As it would happen, Frattini was introduced to Telerman and Amson via one of his long-time mentors, Judy Karp, MD, an international expert in acute leukemia, both clinically and scientifically, at Johns Hopkins Medical Center in Baltimore. Karp had collaborated with Telerman and Amson to test sertraline in combination with standard chemotherapy (cytarabine) in primary patient samples of AML. After seeing the positive results, Karp brought the three groups together. Frattini jumped at the chance to test the combination therapy in patients with relapsed AML, with Karp, Telerman, and Amson as collaborators.

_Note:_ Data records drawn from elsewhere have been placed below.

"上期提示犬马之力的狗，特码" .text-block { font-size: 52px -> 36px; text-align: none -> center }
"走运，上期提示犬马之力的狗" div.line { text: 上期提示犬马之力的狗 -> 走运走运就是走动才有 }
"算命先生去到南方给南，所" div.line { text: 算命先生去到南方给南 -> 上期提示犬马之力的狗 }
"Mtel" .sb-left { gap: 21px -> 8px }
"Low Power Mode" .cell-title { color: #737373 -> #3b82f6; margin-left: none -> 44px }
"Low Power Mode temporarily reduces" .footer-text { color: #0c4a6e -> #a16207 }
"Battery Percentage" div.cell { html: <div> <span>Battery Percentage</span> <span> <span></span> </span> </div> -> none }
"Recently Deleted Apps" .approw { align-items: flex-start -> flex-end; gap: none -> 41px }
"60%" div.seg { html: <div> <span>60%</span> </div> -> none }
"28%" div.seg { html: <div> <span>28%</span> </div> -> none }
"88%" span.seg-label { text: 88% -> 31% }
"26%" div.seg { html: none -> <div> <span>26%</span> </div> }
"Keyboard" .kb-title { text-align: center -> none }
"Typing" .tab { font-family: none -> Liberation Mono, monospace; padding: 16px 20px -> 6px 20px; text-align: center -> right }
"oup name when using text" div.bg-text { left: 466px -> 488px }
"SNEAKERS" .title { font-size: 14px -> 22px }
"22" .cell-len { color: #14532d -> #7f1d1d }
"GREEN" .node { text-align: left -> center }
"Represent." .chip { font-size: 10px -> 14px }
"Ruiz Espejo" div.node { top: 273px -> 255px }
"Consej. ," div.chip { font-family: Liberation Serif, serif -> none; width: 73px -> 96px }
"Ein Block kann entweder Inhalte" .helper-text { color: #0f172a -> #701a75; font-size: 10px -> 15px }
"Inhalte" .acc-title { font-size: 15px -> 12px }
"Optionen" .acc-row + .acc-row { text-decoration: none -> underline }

With funding secured from the Leukemia and Lymphoma Society, Frattini has launched a small Phase I, dose-escalating trial of sertraline in combination with cytarabine, a chemotherapy agent commonly used to treat AML, at Columbia. The primary goal is to test safety at different dosage levels of sertraline, but a secondary aim is to determine if sertraline can help restore normal p53 function. “We are expecting that at higher doses of sertraline, given after the first administration of chemotherapy during the critical [DNA] synthesis phase of the cell cycle, will allow the tumor suppressor to do its job, triggering cell death among the malignant cells and resensitizing remaining cells to chemotherapy,” says Frattini.

So far, the Columbia site is currently accruing patients. Johns Hopkins will enroll additional patients, pending their IRB approval. Frattini’s team, which leads a tissue repository for blood cancers, will process samples from both institutions. Frattini’s and Telerman’s labs will perform the correlative studies.

Two Campuses, One Idea

Learning about the clinical trial taking place at Columbia’s campus on 168th Street has been deeply satisfying for Pollack, who recently met Frattini for the first time. “Imagine how I feel, hearing about this clinical trial 40 years after my initial work to learn from tumor revertants. I am getting used to the idea that reverting to normal is finally in play as a potential treatment for cancer, right here in our own university.”

Pollack’s excitement stems from the inevitable connecting of the dots, beginning with his own work in the lab to the elegant studies of Telerman and Amson and finally moving ahead to the current sertraline clinical trial. It is a fitting scene for a former researcher who wants us to admit that while we may not have an elegant and ultimate solution for cancer, we may finally get to see what happens when we work with evolution, not against it.